Supplied entries START

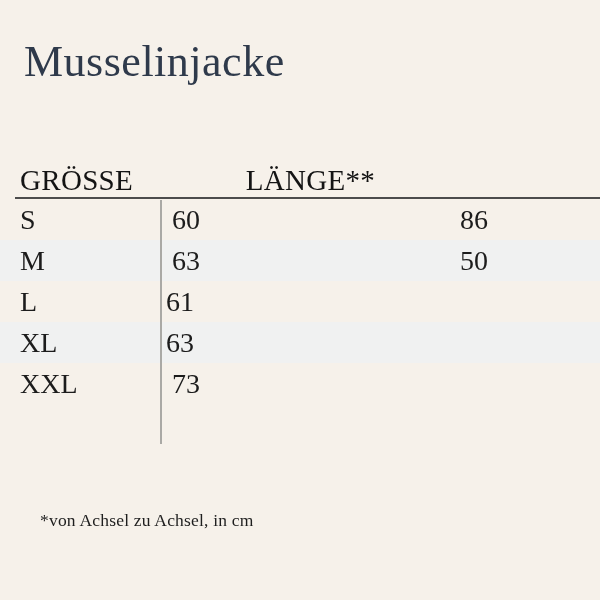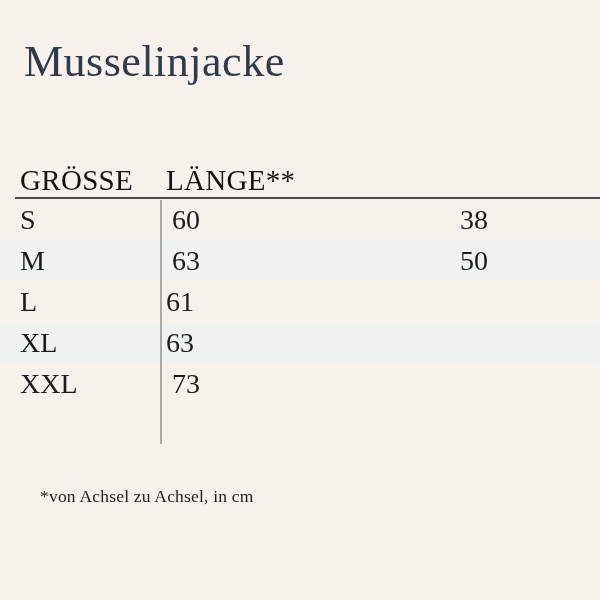--- a/index.html
+++ b/index.html
@@ -39,21 +39,21 @@
   }
   .th {
     font-size: 29px;
     line-height: 1.1;
     color: #141414;
     letter-spacing: 0.3px;
     white-space: nowrap;
   }
   .th.c1 { padding-left: 20px; }
   .th.c2 { padding-left: 7px; }
-  .th.c3 { padding-left: 5px; }
+  .th.c3 { padding-left: 5px; text-align: center; }
   .header-rule {
     position: absolute;
     left: 15px;
     top: 42px;
     width: 585px;
     height: 2px;
     background: #4c4c4c;
   }
   .tbody {
     position: absolute;
@@ -80,21 +80,21 @@
     position: absolute;
     left: 160px;
     top: 45px;
     width: 2px;
     height: 244px;
     background: #aaa9a5;
   }
   .footnotes {
     position: absolute;
     left: 40px;
-    top: 484px;
+    top: 508px;
     font-size: 17.5px;
     line-height: 25px;
     color: #1e1e1e;
     letter-spacing: 0.2px;
   }
 </style>
 </head>
 <body>
 
 <div class="page">
@@ -107,21 +107,21 @@
       <div class="th c1">GRÖSSE</div>
       <div class="th c3">LÄNGE**</div>
     </div>
 
     <div class="header-rule"></div>
 
     <div class="tbody">
       <div class="tr">
         <div class="td c1">S</div>
         <div class="td c2">60</div>
-        <div class="td c3">38</div>
+        <div class="td c3">86</div>
       </div>
       <div class="tr stripe">
         <div class="td c1">M</div>
         <div class="td c2">63</div>
         <div class="td c3">50</div>
       </div>
       <div class="tr">
         <div class="td c1">L</div>
         <div class="td c3">61</div>
       </div>

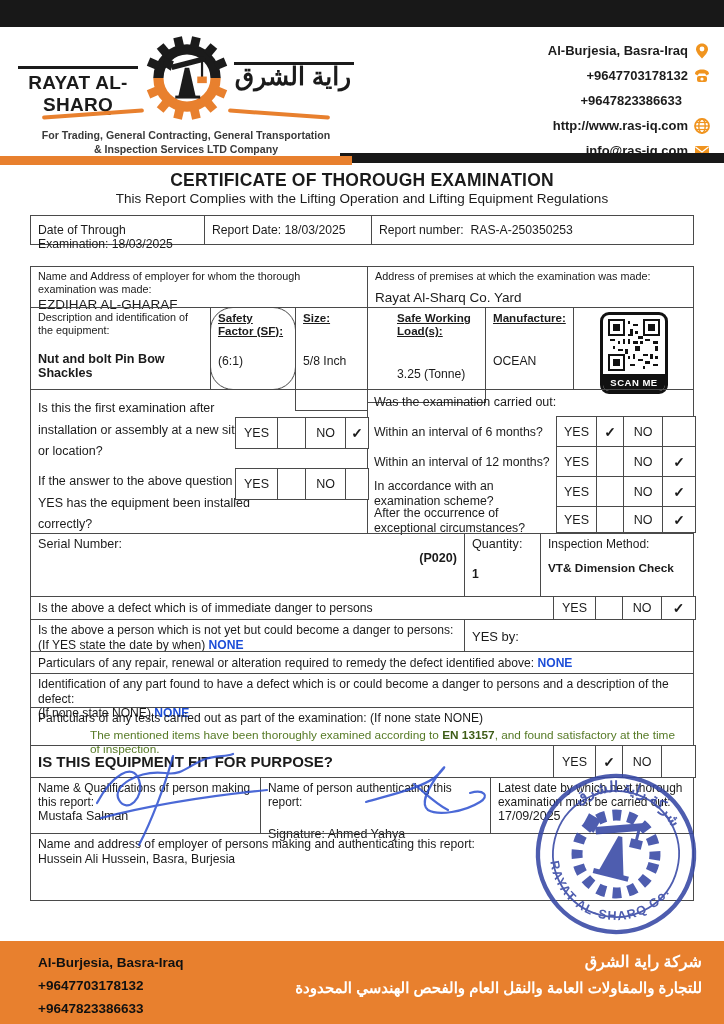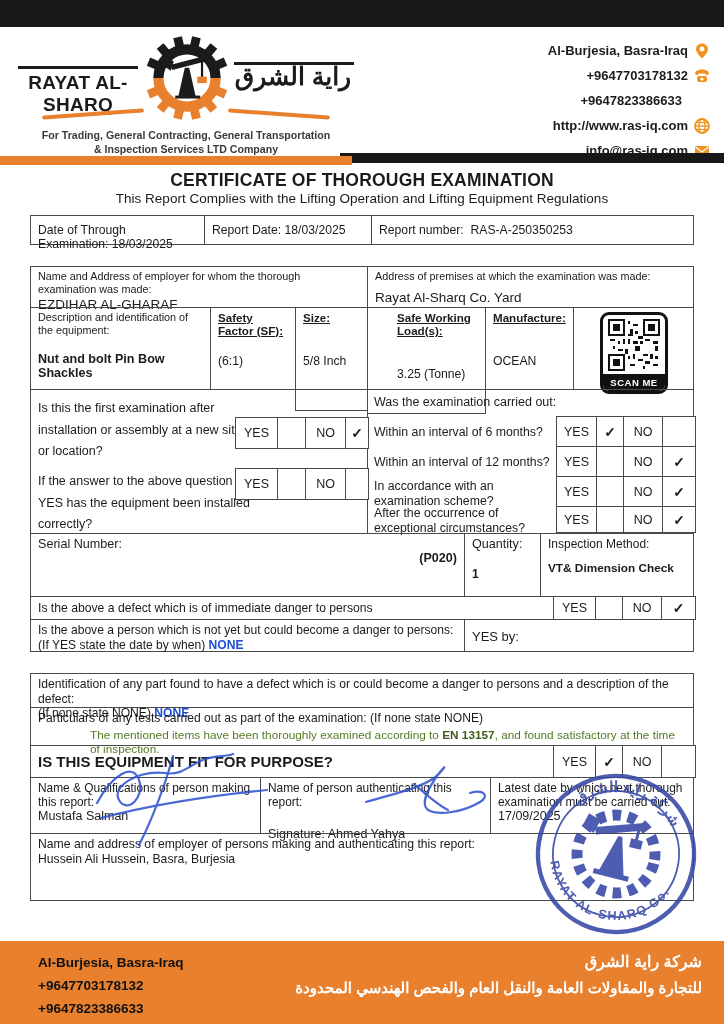--- a/index.html
+++ b/index.html
@@ -170,29 +170,29 @@
   </div>
   <div class="cell" style="left:367px; top:266px; width:327px; height:42px;">
     <span class="lbl-sm">Address of premises at which the examination was made:</span>
     <span class="val" style="font-size:13.5px; margin-top:7px;">Rayat Al-Sharq Co. Yard</span>
   </div>
 
   <div class="cell" style="left:30px; top:307px; width:181px; height:83px;">
     <span class="lbl-sm" style="width:155px;">Description and identification of the equipment:</span>
     <span class="val" style="font-size:12.6px; font-weight:600; margin-top:15px;">Nut and bolt Pin Bow Shackles</span>
   </div>
-  <div class="cell" style="left:210px; top:307px; width:86px; height:83px;">
+  <div class="cell" style="left:210px; top:307px; width:86px; height:83px;border-radius:23px;">
     <span class="ulb">Safety Factor (SF):</span>
     <span class="val" style="margin-top:17px;">(6:1)</span>
   </div>
   <div class="cell" style="left:295px; top:307px; width:73px; height:104px;">
     <span class="ulb">Size:</span>
     <span class="val" style="margin-top:30px;">5/8 Inch</span>
   </div>
-  <div class="cell" style="left:367px; top:307px; width:119px; height:107px;padding-left:29px;">
+  <div class="cell" style="left:367px; top:307px; width:119px; height:96px;padding-left:29px;">
     <span class="ulb">Safe Working Load(s):</span>
     <span class="val" style="margin-top:30px;">3.25 (Tonne)</span>
   </div>
   <div class="cell" style="left:485px; top:307px; width:89px; height:83px;">
     <span class="ulb">Manufacture:</span>
     <span class="val" style="margin-top:30px;">OCEAN</span>
   </div>
   <div class="cell" style="left:573px; top:307px; width:121px; height:83px;"></div>
   <div class="qr-wrap">
     <svg width="52" height="52" viewBox="0 0 42 42" shape-rendering="crispEdges">
@@ -349,20 +349,23 @@
   </div>
 
   <div class="cell" style="left:30px; top:619px; width:435px; height:33px; line-height:14.5px; font-size:12.1px;">
     <span>Is the above a person which is not yet but could become a danger to persons:</span><br>
     <span>(If YES state the date by when) </span><span class="red">NONE</span>
   </div>
   <div class="cell" style="left:464px; top:619px; width:230px; height:33px; padding-top:9px; font-size:13px;">
     <span>YES by:</span>
   </div>
 
+  <div class="cell" style="left:30px; top:651px; width:664px; height:23px; padding-top:4px; font-size:12.1px;">
+    <span>Particulars of any repair, renewal or alteration required to remedy the defect identified above: </span><span class="red">NONE</span>
+  </div>
 
   <div class="cell" style="left:30px; top:673px; width:664px; height:35px; line-height:14.5px; font-size:12.1px;">
     <span>Identification of any part found to have a defect which is or could become a danger to persons and a description of the defect:</span><br>
     <span>(If none state NONE) </span><span class="red">NONE</span>
   </div>
 
   <div class="cell" style="left:30px; top:707px; width:664px; height:39px; font-size:12.1px;">
     <span>Particulars of any tests carried out as part of the examination: (If none state NONE)</span>
     <span class="green-note"><span>The mentioned items have been thoroughly examined according to </span><b>EN 13157</b><span>, and found satisfactory at the time of inspection.</span></span>
   </div>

Supplied entries END

→ **Task objective**
Tally the lines above that contain the string "margin". Respond with the total alone.

→ **Completed task**
6